Background

End-stage renal disease (ESRD), which is the fifth stage of chronic kidney disease (CKD) [1], is a leading cause of death and morbidity worldwide [2]. In the absence of treatment, the unavoidable decrease in renal function can be extreme enough to threaten life. Therefore, all ESRD patients need renal replacement therapy, which includes kidney transplant and hemodialysis (HD), to minimize the complications of kidney disease [3]. The renal complication of diabetes mellitus (DM) is a major cause of ESRD [4]. The incidence of DM has gradually increased worldwide due to increased life expectancy, urbanization, and changes in diet and lifestyle [5, 6], which has also resulted in more complications [7].
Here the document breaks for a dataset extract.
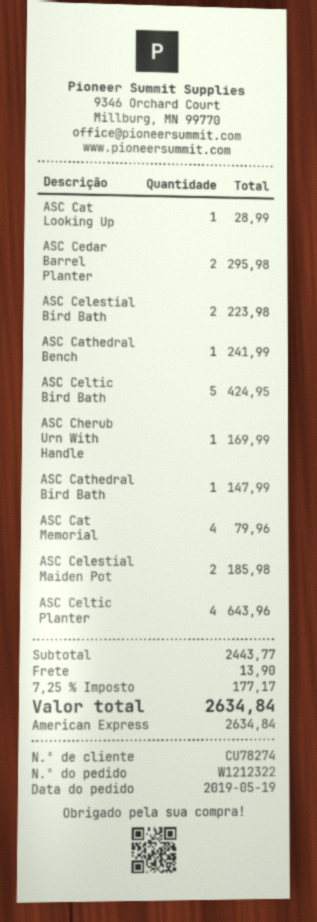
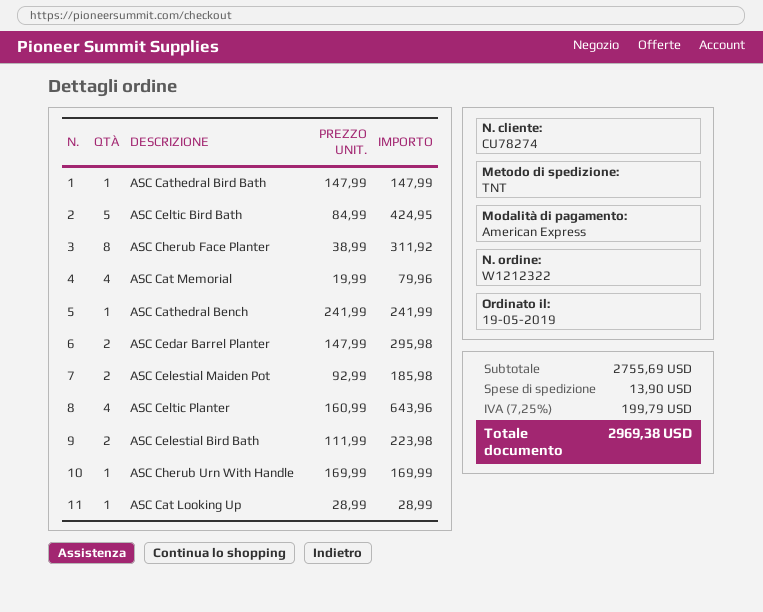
ASC Cherub Face Planter: none -> 8 for 311.92
subtotal: 2443.77 -> 2755.69
tax: 7.25% = 177.17 -> 7.25% = 199.79
total: 2634.84 -> 2969.38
Malnutrition is a common problem among HD patients [8]. It is multifactorial in origin, with decreased food intake and altered metabolism as major factors [9]. Malnutrition negatively impacts the prognosis and is linked to an increase in morbidity and mortality in these patients and a decrease in their quality of life (QOL). Therefore, effective intervention could improve HD patients’ QOL and reduce the mortality rates among them [10,11,12]. Newly reported DM cases in the West Bank were 5555 cases, and DM complications were ranked fifth among causes of death, accounting for 7.5% of all deaths. Over the last few years, the overall number of patients diagnosed with ESRD who needed HD has increased significantly in the West Bank, Palestine. In 2018, there were 2071 patients diagnosed with ESRD and in need of HD, which constituted a continuing rise from 687 patients in 2014 and 1216 patients in 2017 [13].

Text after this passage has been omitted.